Казалось даже несколько странным, что вот это и есть тот самый Молотов, пользовавшийся в свое время такой недоброй репутацией, запятнавший себя в сталинские времена беспощадной жестокостью. Я считал, что не к лицу ему после всего этого оставаться на видной государственной должности, и мне было приятно узнать, что вскоре Молотову пришлось уйти со своего поста в Вене. Его даже исключили из партии. Но его моральная реабилитация при Брежневе, о которой можно судить по публикациям сообщений о нем, а теперь вдобавок к этому еще и восстановление в партии, состоявшееся в 1984 году, когда Молотову было уже 94 года, свидетельствуют о том, что в СССР началось возрождение сталинщины.

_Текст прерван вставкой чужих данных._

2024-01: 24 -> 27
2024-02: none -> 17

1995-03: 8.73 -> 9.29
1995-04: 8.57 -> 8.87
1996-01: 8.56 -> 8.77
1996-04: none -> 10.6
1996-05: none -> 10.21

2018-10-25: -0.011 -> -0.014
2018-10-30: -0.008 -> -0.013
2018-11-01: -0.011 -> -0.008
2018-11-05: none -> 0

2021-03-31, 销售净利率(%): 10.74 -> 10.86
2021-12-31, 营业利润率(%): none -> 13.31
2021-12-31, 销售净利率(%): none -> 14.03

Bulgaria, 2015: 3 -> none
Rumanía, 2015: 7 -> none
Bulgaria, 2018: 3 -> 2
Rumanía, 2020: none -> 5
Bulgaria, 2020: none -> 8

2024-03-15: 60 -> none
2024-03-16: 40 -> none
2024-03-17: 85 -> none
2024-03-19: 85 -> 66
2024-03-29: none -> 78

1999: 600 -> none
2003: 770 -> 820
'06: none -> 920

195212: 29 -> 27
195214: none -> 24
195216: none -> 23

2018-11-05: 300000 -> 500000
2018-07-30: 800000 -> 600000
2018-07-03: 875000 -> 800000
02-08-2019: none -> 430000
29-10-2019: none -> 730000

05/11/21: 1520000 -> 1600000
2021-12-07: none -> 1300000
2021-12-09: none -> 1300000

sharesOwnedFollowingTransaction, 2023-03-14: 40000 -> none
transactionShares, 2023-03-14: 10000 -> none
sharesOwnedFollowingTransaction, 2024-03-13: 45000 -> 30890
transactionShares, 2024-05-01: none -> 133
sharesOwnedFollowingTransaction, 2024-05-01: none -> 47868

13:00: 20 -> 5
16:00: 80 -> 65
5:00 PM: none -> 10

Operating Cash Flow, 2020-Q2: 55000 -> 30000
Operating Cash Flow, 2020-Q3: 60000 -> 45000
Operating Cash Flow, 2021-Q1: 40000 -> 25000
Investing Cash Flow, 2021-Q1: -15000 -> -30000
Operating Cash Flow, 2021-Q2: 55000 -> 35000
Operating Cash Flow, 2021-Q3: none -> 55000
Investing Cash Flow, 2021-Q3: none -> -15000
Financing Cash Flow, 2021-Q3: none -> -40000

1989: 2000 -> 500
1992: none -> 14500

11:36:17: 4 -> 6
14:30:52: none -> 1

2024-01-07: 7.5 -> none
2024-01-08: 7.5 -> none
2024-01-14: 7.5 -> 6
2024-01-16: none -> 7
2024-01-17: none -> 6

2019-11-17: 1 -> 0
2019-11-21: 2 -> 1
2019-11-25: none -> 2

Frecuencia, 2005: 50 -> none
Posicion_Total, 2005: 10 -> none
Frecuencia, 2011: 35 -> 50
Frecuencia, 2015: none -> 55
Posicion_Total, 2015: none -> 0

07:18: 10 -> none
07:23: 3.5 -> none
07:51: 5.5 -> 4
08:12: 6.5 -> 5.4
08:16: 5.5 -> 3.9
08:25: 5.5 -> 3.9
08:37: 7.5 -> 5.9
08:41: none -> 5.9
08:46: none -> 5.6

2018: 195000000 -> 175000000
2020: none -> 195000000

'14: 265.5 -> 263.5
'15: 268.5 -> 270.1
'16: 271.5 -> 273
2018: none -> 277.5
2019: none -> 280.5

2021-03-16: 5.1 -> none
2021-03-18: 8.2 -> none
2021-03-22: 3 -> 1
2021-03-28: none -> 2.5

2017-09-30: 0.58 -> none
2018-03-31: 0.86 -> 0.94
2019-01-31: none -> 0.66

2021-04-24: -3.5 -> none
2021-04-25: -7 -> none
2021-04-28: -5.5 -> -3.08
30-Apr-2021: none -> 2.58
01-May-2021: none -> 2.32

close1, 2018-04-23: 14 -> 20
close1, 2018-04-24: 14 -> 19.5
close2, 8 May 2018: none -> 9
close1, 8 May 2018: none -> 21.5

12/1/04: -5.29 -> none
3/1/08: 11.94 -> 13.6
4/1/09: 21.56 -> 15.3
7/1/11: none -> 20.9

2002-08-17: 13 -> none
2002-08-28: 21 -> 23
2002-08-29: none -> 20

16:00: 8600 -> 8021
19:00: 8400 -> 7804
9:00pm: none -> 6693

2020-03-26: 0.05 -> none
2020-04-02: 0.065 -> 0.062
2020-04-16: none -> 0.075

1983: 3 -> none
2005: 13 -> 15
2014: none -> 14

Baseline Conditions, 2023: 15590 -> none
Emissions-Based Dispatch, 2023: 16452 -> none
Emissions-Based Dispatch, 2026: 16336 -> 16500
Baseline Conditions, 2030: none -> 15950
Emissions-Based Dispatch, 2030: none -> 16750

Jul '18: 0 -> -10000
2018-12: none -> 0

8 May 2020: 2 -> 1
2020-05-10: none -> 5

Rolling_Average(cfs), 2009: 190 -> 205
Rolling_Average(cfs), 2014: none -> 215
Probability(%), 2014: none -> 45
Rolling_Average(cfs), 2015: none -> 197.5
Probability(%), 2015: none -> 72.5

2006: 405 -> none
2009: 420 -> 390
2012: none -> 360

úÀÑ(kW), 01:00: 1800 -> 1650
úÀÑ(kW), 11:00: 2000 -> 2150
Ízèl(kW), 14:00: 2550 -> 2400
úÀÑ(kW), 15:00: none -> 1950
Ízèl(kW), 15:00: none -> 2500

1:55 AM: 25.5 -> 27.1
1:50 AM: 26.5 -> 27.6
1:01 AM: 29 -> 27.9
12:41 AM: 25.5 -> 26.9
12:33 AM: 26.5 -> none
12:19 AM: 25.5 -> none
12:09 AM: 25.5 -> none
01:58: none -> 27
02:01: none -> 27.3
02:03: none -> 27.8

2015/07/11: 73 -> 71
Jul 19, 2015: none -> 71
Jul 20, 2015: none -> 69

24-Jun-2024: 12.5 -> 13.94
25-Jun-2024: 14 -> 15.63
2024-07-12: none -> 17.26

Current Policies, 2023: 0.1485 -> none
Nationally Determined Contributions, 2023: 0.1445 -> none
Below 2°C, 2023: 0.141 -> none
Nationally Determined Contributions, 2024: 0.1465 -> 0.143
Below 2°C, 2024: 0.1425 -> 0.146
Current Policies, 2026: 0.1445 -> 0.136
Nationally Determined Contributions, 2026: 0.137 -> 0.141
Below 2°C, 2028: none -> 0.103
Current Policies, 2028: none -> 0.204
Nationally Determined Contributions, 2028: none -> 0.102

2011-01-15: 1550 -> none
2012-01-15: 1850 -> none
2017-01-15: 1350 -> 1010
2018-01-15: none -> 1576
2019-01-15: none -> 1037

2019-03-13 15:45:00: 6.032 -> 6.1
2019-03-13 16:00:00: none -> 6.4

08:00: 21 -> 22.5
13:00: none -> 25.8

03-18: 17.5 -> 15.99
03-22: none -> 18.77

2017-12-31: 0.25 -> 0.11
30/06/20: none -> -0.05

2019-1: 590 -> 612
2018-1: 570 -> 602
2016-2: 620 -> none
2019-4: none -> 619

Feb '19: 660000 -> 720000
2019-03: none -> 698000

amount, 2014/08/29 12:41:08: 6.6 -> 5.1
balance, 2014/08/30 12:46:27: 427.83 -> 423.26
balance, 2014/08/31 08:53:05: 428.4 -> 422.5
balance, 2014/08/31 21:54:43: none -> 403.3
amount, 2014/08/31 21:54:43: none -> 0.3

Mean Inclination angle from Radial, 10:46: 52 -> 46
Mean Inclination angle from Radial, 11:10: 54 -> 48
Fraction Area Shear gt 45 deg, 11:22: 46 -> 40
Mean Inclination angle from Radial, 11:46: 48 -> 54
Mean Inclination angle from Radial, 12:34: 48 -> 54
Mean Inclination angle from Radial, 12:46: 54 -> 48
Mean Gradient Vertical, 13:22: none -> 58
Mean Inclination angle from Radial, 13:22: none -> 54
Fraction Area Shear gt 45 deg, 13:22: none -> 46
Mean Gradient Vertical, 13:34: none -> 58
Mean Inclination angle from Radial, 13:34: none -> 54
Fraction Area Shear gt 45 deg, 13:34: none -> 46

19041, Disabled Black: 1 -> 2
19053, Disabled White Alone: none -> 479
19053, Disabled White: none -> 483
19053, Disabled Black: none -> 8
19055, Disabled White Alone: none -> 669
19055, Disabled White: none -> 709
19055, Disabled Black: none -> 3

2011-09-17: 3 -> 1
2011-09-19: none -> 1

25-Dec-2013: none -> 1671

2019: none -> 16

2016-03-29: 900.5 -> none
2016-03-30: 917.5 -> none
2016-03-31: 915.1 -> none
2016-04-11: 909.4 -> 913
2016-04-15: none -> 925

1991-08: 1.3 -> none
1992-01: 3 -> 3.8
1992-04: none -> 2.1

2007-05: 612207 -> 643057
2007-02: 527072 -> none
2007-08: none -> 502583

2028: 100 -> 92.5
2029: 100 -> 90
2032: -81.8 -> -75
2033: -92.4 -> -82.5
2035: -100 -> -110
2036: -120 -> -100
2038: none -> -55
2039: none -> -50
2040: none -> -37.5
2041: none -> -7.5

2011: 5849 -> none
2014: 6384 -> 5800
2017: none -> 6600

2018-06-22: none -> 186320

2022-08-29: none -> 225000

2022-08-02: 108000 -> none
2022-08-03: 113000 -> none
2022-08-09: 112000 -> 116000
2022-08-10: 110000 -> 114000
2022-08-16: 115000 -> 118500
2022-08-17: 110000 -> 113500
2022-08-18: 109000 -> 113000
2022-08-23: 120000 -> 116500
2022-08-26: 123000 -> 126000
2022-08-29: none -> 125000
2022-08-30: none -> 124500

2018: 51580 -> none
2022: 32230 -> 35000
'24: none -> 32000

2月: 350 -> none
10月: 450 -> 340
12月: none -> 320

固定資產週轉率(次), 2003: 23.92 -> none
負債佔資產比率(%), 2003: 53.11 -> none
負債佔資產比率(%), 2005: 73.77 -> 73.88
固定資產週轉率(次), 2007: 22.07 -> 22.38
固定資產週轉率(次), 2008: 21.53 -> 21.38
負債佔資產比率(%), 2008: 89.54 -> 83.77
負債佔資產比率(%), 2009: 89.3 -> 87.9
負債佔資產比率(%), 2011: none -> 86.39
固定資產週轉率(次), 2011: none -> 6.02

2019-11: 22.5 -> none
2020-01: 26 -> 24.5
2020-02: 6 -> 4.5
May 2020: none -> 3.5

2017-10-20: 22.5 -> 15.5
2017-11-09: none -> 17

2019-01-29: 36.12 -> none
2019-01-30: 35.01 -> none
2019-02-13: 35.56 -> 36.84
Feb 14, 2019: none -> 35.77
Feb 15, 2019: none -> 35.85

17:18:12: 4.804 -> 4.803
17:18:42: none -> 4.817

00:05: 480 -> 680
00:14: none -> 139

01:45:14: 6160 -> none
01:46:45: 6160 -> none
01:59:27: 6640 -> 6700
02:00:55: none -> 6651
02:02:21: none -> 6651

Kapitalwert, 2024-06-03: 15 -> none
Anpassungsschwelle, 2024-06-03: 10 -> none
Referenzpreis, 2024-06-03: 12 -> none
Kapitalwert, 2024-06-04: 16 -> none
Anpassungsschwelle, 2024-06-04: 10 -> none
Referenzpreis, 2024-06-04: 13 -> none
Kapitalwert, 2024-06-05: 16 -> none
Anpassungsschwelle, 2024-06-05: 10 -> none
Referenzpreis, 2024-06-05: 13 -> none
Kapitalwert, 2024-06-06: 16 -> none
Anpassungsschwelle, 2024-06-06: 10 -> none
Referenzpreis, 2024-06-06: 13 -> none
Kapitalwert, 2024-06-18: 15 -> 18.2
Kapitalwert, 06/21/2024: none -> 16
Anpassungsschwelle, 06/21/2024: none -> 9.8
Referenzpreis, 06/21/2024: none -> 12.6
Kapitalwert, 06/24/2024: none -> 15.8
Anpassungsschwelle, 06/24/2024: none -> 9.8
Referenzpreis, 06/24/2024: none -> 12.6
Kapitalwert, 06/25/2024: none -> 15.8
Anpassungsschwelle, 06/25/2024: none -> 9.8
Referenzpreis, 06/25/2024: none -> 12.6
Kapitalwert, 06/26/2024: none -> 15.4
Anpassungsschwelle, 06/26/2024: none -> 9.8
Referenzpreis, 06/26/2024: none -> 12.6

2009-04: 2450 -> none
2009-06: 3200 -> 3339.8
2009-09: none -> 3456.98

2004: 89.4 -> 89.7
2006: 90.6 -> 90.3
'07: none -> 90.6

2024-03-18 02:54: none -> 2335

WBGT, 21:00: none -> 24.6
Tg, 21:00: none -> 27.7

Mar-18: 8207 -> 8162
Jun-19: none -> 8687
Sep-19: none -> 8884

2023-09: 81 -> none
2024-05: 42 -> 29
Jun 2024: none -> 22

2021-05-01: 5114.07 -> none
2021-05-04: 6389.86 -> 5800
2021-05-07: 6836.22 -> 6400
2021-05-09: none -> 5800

Через некоторое время после бесплодной американосоветской встречи в Вене я получил назначение в группу, занимающуюся "германской проблемой”. Наш коллектив был завален работой. Мы составляли массу всяческих сводок, проектов, нот, направляемых главам западных государств, готовили тексты многословных хрущевских речей по германскому вопросу. На это время моим начальником сделался Анатолий Ковалев, выпускник МГИМО и советник самого Громыко. Ему было почти невозможно ни в чем угодить. Сплошь и рядом он браковал проекты бумаг, подаваемых ему на утверждение, требовал их полностью переделывать, и обычно швырял документ назад исполнителю со словами: "Это все пустая жвачка”. Недовольные им подчиненные, в свою очередь, обвиняли Ковалева в том, что он "за словами не видит сути”, предпочитает высокопарные обороты четкому изложению позиции советской стороны в подготавливаемых документах. Однако и сам Громыко избегал такой четкости, так что ковалевский стиль вполне устраивал высокое начальство.
Ковалев был фаворитом заместителя министра иностранных дел Владимира Семенова, отвечавшего за германские дела. В середине 50-х годов Семенов был Верховным комиссаром советской зоны оккупации Германии, к тому времени уже превратившейся в ГДР. Вспоминая свое комиссарство, а затем деятельность в качестве посла Советского Союза в ГДР, он хвастливо заявлял: "Я был хозяином почти половины Германии!”.
Семенов написал множество работ по теоретическим вопросам, — подражая, по-видимому, Ленину. Забавно, что он даже внешне напоминал Ленина — совершенно лысый, с яйцевидным черепом и выпуклым лбом. Прохаживаясь по своему кабинету и читая нотации подчиненным, он ради вящего сходства с "Ильичем” закладывал большие пальцы рук в проймы жилета, как это любил делать Ленин. За глаза его откровенно высмеивали за все эти штучки. Поводом для шуток было и то обстоятельство, что Семенов часто публиковал статьи, подписывая их "И.Иванов” — все знали, что это один из ленинских псевдонимов.